When we convert continuous system to discrete system, It is exact integration (and it will give answer without approximation if ur input is truely discrete time). When we use RungeKutta, we are approximating the integral.
So if your manipulated variable in continuous time then it is better to use Runge Kutta for simulation.
But if u have discrete manipulated variable then it is better to use discrete model with sampling time = switching time of manipulated variable. This will give you an exact answer (without approximation).
if your simulation is not a control example then your manipulated variable is INDEPENDENT variables u may be changing during simulation. If you are not changing any variables then definitely using discrete time model will give u a true solution.
Hope this helps
Rahul Gandhi
Fred Stevens wrote:
Reply to
rahul.chem
If you mean can you use the Runga-Kutta integration approximation for the integrator in a digital control application?
Well, you could, but it would be using excess processing power and getting a performance degradation in return.
Ultimately what you care about is that your digital controller needs a certain transfer function in the z domain -- using fancy integration approximations will only get in your way.
Reply to
Tim Wescott
Yes, I want to implement RK4 for digital control application in real time applications.
Why poor performance? I am expecting better performance for RK4 compared to a discretized system as this is a two-point difference approximation.
Please clarify.
Thanks srinivas
Reply to
srinivas
Define performance, and tell us where you're using the RK algorithm.
If you're using RK to implement the integrator in your controller (you haven't said, even though I included this 'if' in my prior post), then the best you can do is an approximation for an integrator that's 3rd order. That's one pole for the integrator, and two extraneous poles that you can't otherwise control because you're stuck on using something that you can call 'RK'.
If you use a 1st-order integrator, then an entire PID controller will only be 2nd-order, will likely have less delay than your 'RK' integrator, and will _certainly_ give you full control over the controller poles.
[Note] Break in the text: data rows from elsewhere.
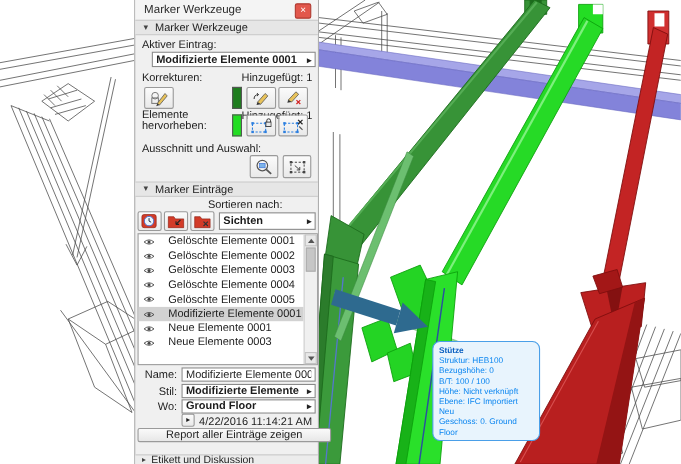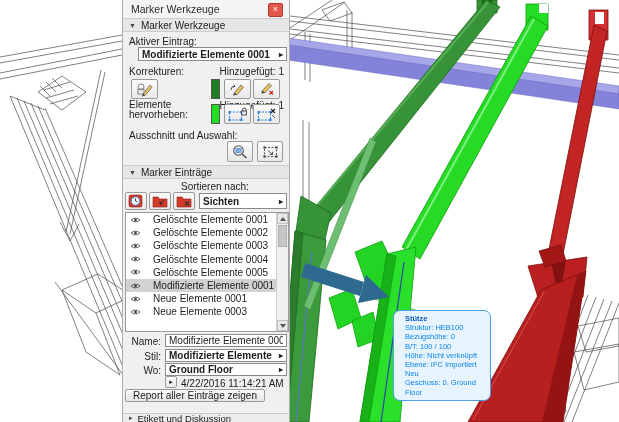--- a/index.html
+++ b/index.html
@@ -240,7 +240,7 @@
       <span>Marker Einträge</span>
     </div>
 
-    <div class="lbl" style="left:58px;top:181px;">Sortieren nach:</div>
+    <div class="lbl" style="left:66px;top:181px;">Sortieren nach:</div>
 
     <div class="btn" style="left:2px;top:192px;width:22px;height:18px;">
       <svg width="16" height="14">

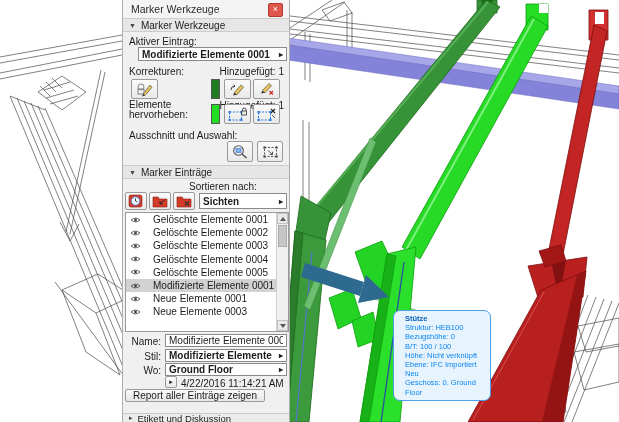--- a/index.html
+++ b/index.html
@@ -48,7 +48,7 @@
 
   
   .tooltip{position:absolute;left:393px;top:310px;width:98px;background:#e8f4fd;border:1px solid #4a9fe8;
-           border-radius:7px;padding:3px 11px;font-size:7.5px;line-height:9.2px;color:#0a85f0;box-sizing:border-box;}
+           border-radius:7px;padding:3px 5px;font-size:7.5px;line-height:9.2px;color:#0a85f0;box-sizing:border-box;}
   .tooltip .tt{font-weight:bold;color:#0a5fc0;}
 </style>
 </head>

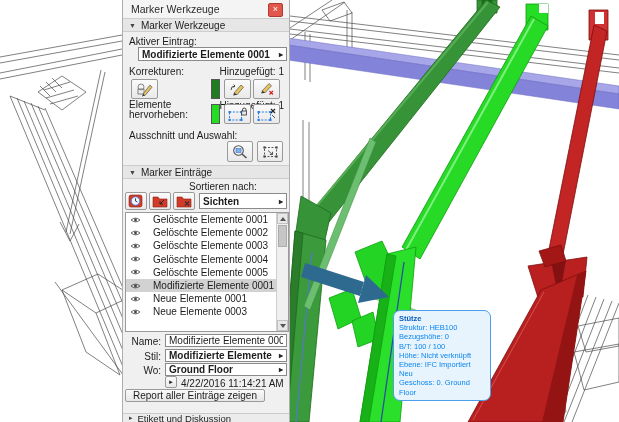--- a/index.html
+++ b/index.html
@@ -40,7 +40,7 @@
   .frow-lbl{position:absolute;left:0;width:38px;text-align:right;white-space:nowrap;}
   .input{position:absolute;background:#fff;border:1px solid #8a8a8a;box-sizing:border-box;font-family:"Liberation Sans",sans-serif;
          font-size:10px;padding:0 3px;color:#1c1c1c;}
-  .reportbtn{position:absolute;left:2px;top:389px;width:140px;height:13px;background:linear-gradient(#fafafa,#e7e7e7);
+  .reportbtn{position:absolute;left:2px;top:389px;width:176px;height:13px;background:linear-gradient(#fafafa,#e7e7e7);
              border:1px solid #9a9a9a;border-radius:2px;text-align:center;line-height:12px;font-size:10px;box-sizing:border-box;}
   .collhead{position:absolute;left:0;width:100%;height:9px;background:#ececec;border-top:1px solid #c9c9c9;
             display:flex;align-items:center;gap:5px;padding-left:6px;box-sizing:border-box;font-size:9.5px;}

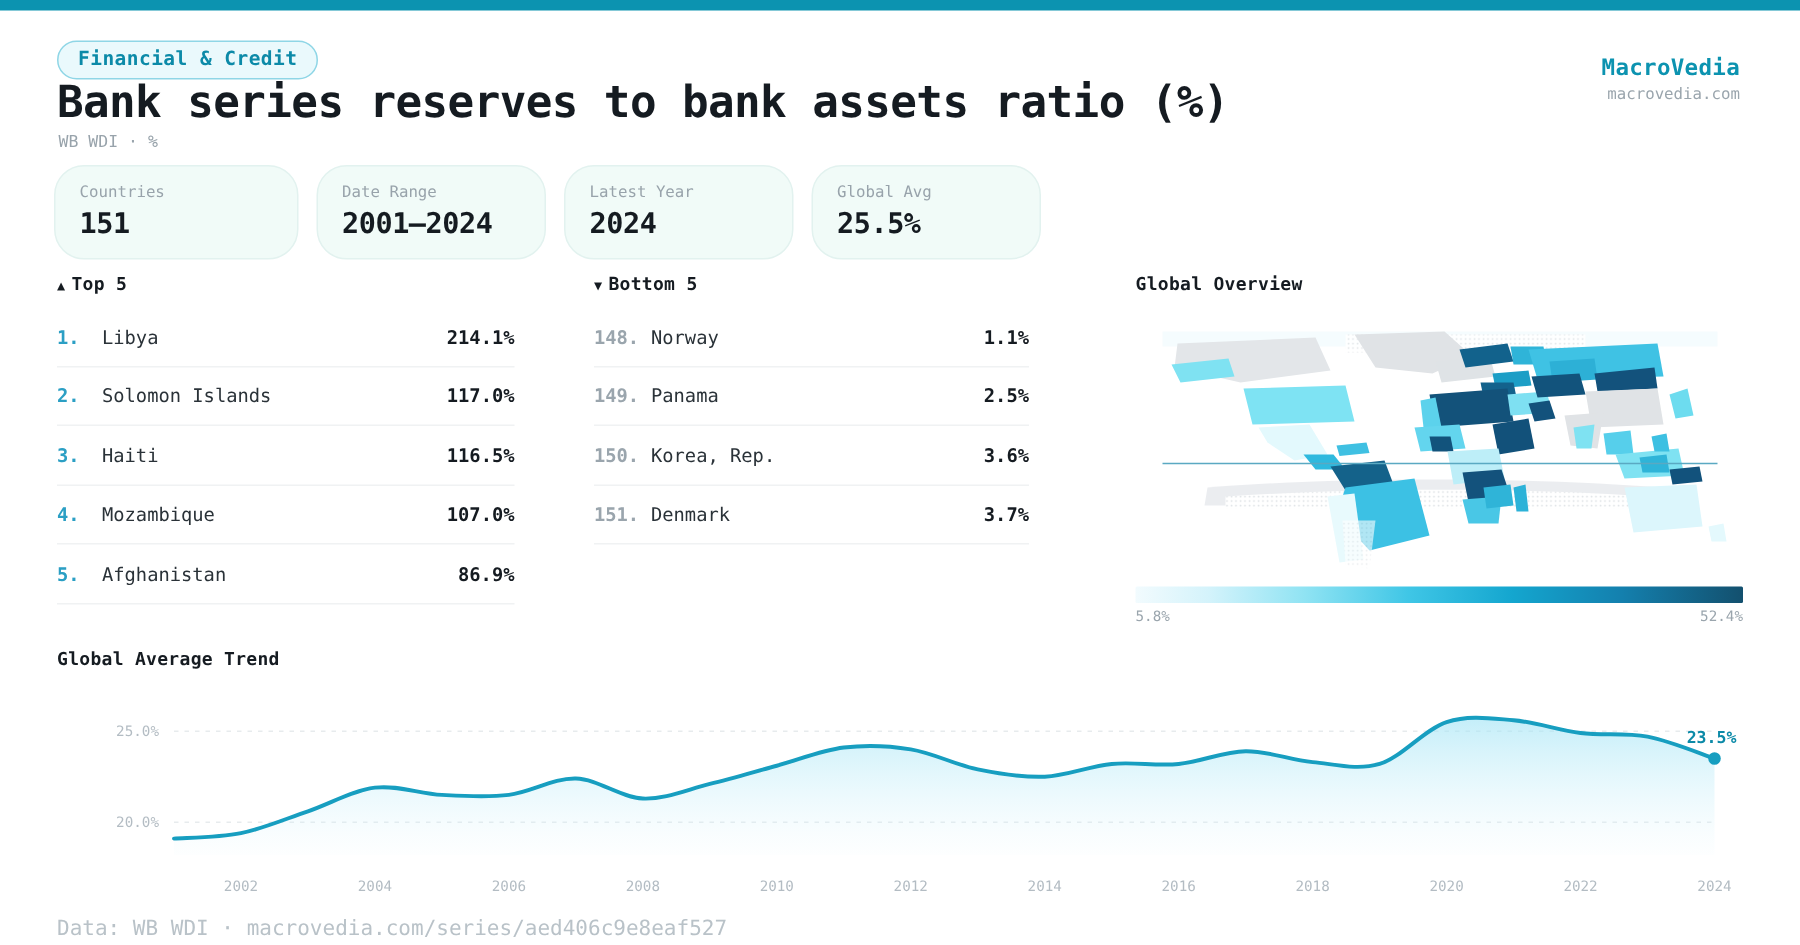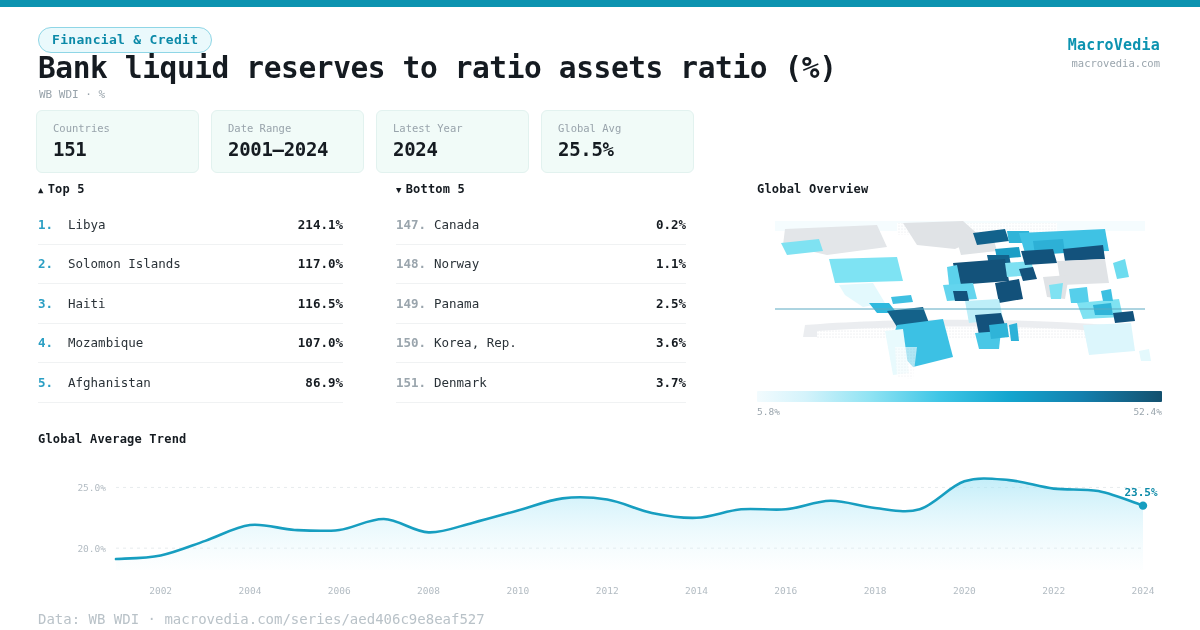--- a/index.html
+++ b/index.html
@@ -122,7 +122,7 @@
 <div class="page">
 
   <div class="badge">Financial &amp; Credit</div>
-  <div class="title">Bank liquid reserves to ratio assets ratio (%)</div>
+  <div class="title">Bank series reserves to bank assets ratio (%)</div>
   <div class="subtitle">WB WDI · %</div>
 
   <div class="brand">

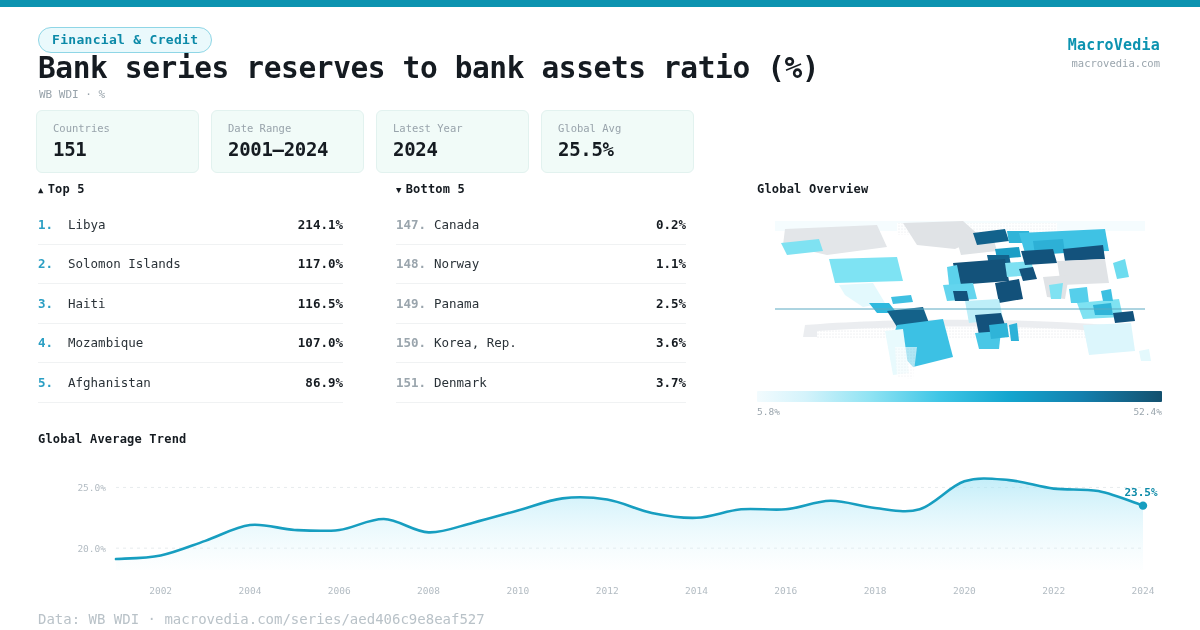--- a/index.html
+++ b/index.html
@@ -56,7 +56,7 @@
   .stat {
     background: #f1fbf8;
     border: 1px solid #e2f2ef;
-    border-radius: 6px;
+    border-radius: 20px;
     padding: 11px 16px 12px;
     min-height: 56px;
   }

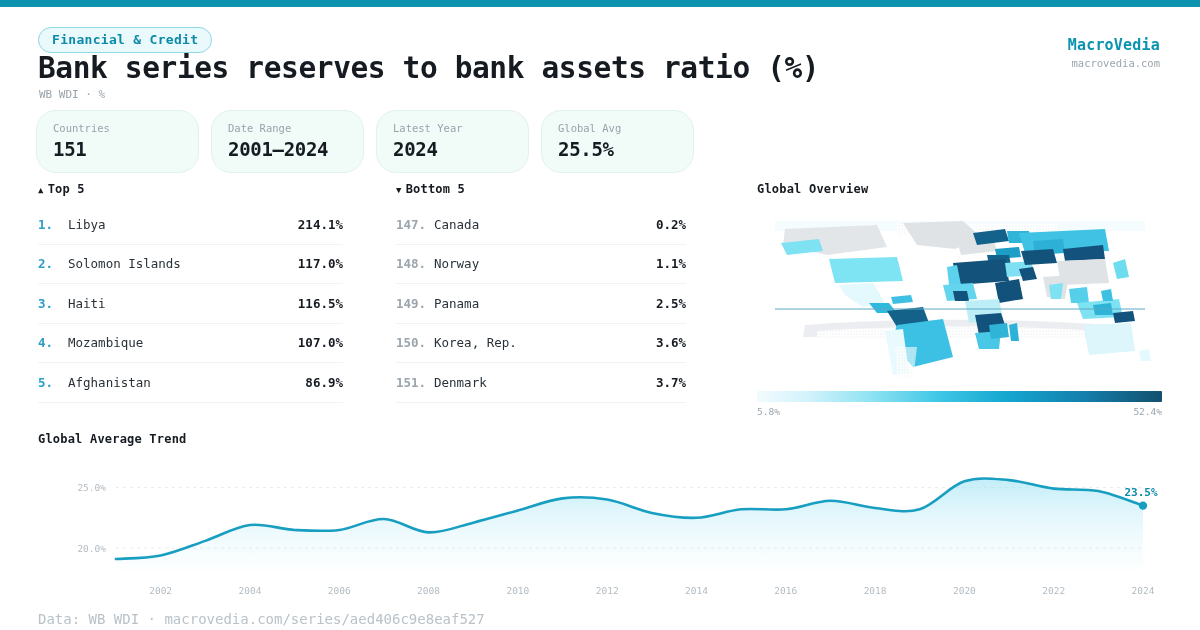--- a/index.html
+++ b/index.html
@@ -183,11 +183,6 @@
   <div class="list-col col-bot">
     <div class="col-head">
       <span class="caret">▼</span><span>Bottom 5</span>
-    </div>
-    <div class="row">
-      <span class="rank rank-bot">147.</span>
-      <span class="cname">Canada</span>
-      <span class="cval">0.2%</span>
     </div>
     <div class="row">
       <span class="rank rank-bot">148.</span>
If your optimal controller _does_ have four poles, it's very unlikely that two of them will be at the values forced on you by calling your integrator 'RK' -- so you'll have to add extra poles to get close to optimal. The extra poles will decrease performance, and being close to (instead of at) optimal will degrade performance.
Reply to
Tim Wescott
"srinivas" wrote in news:1165383626.612288.138430 @f1g2000cwa.googlegroups.com:
I'm confused. What's the two-point difference approximation? If the signal you're integrating is a two-point difference--i.e., a derivative, you must already have access to the integrated signal, and don't need to integrate.